Dopo aver scartato il surnatante, utilizzare una spatola sterile per trasferire il pellet in un tubo conico da 50 millilitri pre-refrigerato e precedentemente pesato. Quindi, lavare il pellet una volta con 30-40 millilitri di tampone S30 freddo risospendendo il pellet tramite vortice in raffiche di 30 secondi con periodi di riposo sul ghiaccio. Dopo che il pellet è stato completamente risospeso, centrifugare la risospensione cellulare, scartare il surnatante e, utilizzando un tessuto pulito, pulire qualsiasi surnatante in eccesso dalle pareti interne del tubo da 50 millilitri senza toccare il pellet.
Quindi, pesare il pellet prima di congelarlo in azoto liquido e conservarlo a meno 80 gradi Celsius fino a un ulteriore utilizzo. Per preparare l'estratto cellulare, aggiungere un millilitro di tampone S30 per grammo del pellet cellulare congelato e lasciare che il pellet si scongeli sul ghiaccio per 30-60 minuti. Quindi, risospese il pellet scongelato tramite vortice in raffiche di 30 secondi con periodi di riposo sul ghiaccio fino a quando non rimangono grumi cellulari visibili.
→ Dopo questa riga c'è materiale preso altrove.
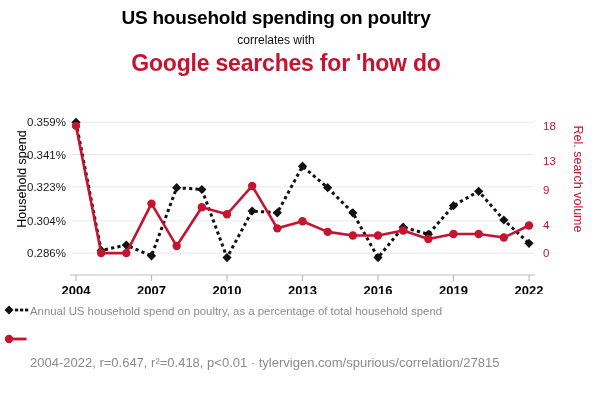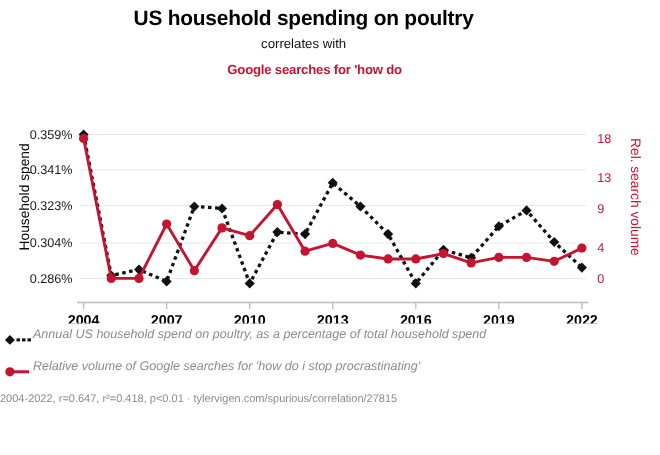"Google searches for 'how do" .title-sub { font-size: 12px -> 23px }
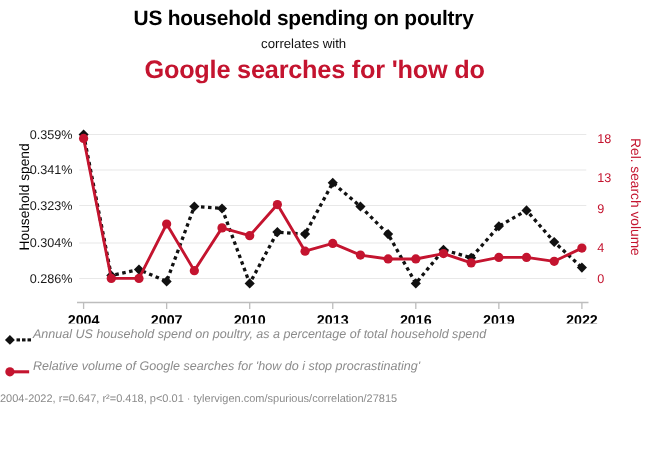"Annual US household spend on" .legend-row { align-items: flex-start -> flex-end; font-style: italic -> none }
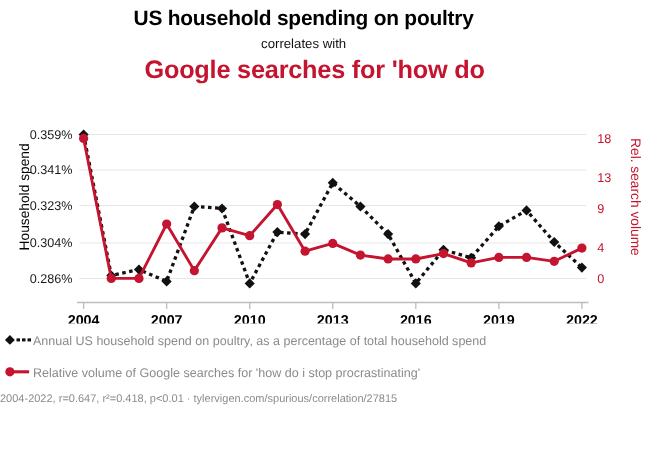"Relative volume of Google searches" span { html: <span>Relative volume of Google searches for 'how do i stop procrastinating'</span> -> none }
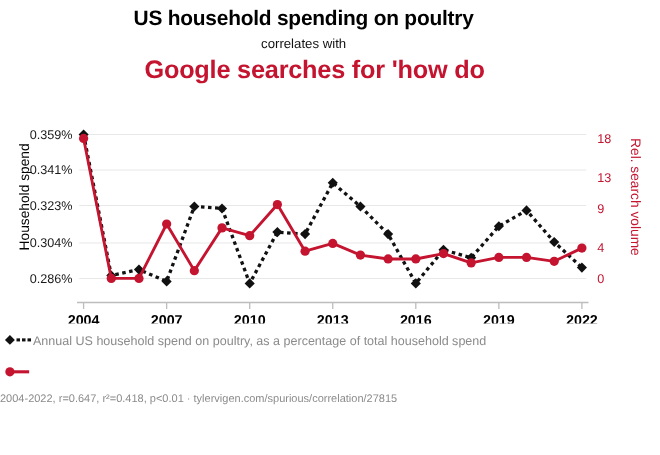"2004-2022, r=0.647, r²=0.418, p<0.01 ·" .note { font-size: 10px -> 13px; padding-left: none -> 30px }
Per la lisi cellulare, trasferire aliquote da 1,4 millilitri della sospensione cellulare in tubi di microfuga da 1,5 millilitri. Quindi, sonicare la sospensione cellulare in ciascun tubo con una frequenza di 20 kilohertz e un'ampiezza del 50% per tre raffiche di 45 secondi con 59 secondi di riposo per ciclo in un bagno di ghiaccio Invertire il tubo tra i cicli e, dopo l'ultimo ciclo di sonicazione, aggiungere immediatamente 4,5 microlitri di ditiotreitolo monofusolare. Dopo aver sonicato la sospensione cellulare in tutti i tubi, centrifugare i tubi e raccogliere il surnatante in aliquote da 600 microlitri in tubi di microfuga freschi da 1,5 millilitri.
Congelamento flash e conservare le aliquote a meno 80 gradi Celsius fino a nuovo utilizzo. Per eseguire 15 microlitri di reazione di sintesi proteica senza cellule in tubi di microfuga da 1,5 millilitri in quadruplicato, scongelare un'aliquota dell'estratto cellulare. Dopo aver preparato ogni miscela di reazione a 15 microlitri, lasciare che la reazione funzioni per almeno quattro ore a 37 gradi Celsius.
Per quantificare la proteina reporter, combinare 48 microlitri di tampone HEPES da 50 millimolari a pH 7,2 con due microlitri di ciascun prodotto di reazione di sintesi proteica privo di cellule in una piastra di polistirene nero a 96 pozzetti. Quantificare l'intensità di fluorescenza della proteina fluorescente verde superfolder, o sfGFP, utilizzando una lunghezza d'onda di eccitazione di 485 e una lunghezza d'onda di emissione di 528 nanometri. Quindi, convertire le unità di fluorescenza relative alla resa volumetrica di sfGFP creando una curva standard utilizzando il plasmide pJL1 sfGFP purificato.
Qui sono mostrati i pellet di fluidi di autoinduzione senza cellule dopo la raccolta delle cellule a diverse densità ottiche misurate a 600 nanometri. Il supporto cresciuto fino a una densità ottica di 10 ha prodotto una quantità maggiore di pellet cellulare nell'estratto complessivo rispetto al mezzo cresciuto fino a una densità ottica di 2,5. Un'ulteriore analisi della concentrazione totale di proteine non ha dimostrato alcuna differenza significativa nella proteina complessiva tra i due estratti.
Anche se il mezzo è stato coltivato a diversi livelli di densità ottica, entrambi gli estratti hanno dimostrato risultati simili in reazioni prive di cellule che esprimono sfGFP. Mantenere condizioni sterili durante la preparazione del mezzo e della soluzione di zucchero è importante. Questo metodo di estrazione cellulare CFAI può essere utilizzato per la maggior parte delle applicazioni di espressione senza cellule.
Questi vanno dall'educazione biotecnologica all'ingegneria proteica, nonché alla diagnostica point-of-care. Questo metodo riduce la quantità di tempo e abilità tecnica richiesta, migliora la riproducibilità e produce maggiori quantità di estratto.